A/N: I just wrote this because I was too hyper to do anything else. It
makes no sense whatsoever, so don't expect it to. It has characters from
.hack//SIGN, Inuyasha, Rurouni Kenshin, Slayers, and Yu Yu Hakusho. Be
warned---they're all incredibly out of character.
Disclaimer: OGONGONGONGONGO!
=-=-=-=-=-------------=-=-=---------------=--=-=-=-=-------------------=-=-
=-=-----------------=-=
Inuyasha: POOF! WHOOSH! BANG! *strikes pose* I AM THE ALL MIGHTY
INU...*pauses, thinks for a minute* Inu...um...Oh yeah! INU...YASHA!
HAHAHAHAHAHA! * throws back his head and cackles evilly*
Sesshoumaru: How dare you say that! You must die! *raises his claws
menacingly*
Ominous music: Dum da dum dum DUMMMM!
Inuyasha: Okay, sure. *dies*
Sesshoumaru: o.0....Hm...Then my work here is done. I must go serve my
country! I must become...*pauses dramatically*...a cheerleader. *melts into
the ground.*
Kenshin: *dances in* Takkatakkatakka! TAKKA TAKKA TAKKAAAAA!

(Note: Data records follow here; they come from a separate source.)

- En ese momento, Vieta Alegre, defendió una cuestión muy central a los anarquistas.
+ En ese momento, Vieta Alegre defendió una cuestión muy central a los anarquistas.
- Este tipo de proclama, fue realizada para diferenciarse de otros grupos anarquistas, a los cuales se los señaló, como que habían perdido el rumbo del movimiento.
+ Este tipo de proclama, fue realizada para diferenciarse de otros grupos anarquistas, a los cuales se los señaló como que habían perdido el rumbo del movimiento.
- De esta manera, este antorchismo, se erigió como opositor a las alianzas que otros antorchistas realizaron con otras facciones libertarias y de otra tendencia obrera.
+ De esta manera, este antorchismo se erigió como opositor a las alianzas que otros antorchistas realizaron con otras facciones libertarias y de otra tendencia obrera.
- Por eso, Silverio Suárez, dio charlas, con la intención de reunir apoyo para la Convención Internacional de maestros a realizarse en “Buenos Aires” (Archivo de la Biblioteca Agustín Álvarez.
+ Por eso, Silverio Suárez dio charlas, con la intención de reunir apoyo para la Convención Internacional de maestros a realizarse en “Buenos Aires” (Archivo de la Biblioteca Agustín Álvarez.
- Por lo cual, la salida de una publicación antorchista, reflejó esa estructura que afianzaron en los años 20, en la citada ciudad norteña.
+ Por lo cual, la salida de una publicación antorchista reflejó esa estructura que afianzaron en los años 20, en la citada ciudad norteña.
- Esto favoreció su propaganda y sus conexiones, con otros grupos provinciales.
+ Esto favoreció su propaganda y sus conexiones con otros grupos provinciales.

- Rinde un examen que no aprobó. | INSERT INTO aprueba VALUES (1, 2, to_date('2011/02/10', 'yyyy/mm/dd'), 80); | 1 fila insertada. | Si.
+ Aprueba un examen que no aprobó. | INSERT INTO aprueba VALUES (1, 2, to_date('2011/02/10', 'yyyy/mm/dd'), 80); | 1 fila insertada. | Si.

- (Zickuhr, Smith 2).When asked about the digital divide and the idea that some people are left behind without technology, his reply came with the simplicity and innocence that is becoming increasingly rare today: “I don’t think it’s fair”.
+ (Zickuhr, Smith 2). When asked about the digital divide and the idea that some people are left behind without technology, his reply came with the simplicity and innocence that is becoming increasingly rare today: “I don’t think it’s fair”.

Tsukasa: HEY YA'LL! WELCOME TO TSUKASA'S UNDERGROUND PORCUPINE FARM!
Sesshoumaru: Yeah sure whatever!
Kenshin: Didn't you just leave, de gozaru ka?
Sesshoumaru: *stares at him*...I don't know what you're talking
about...*picks up a stick and starts to poke Inuyasha's dead body*
Kagome: INUYASHAAAAAAAAAAAAAAAA!
Sesshoumaru: *glances at her* What do you want?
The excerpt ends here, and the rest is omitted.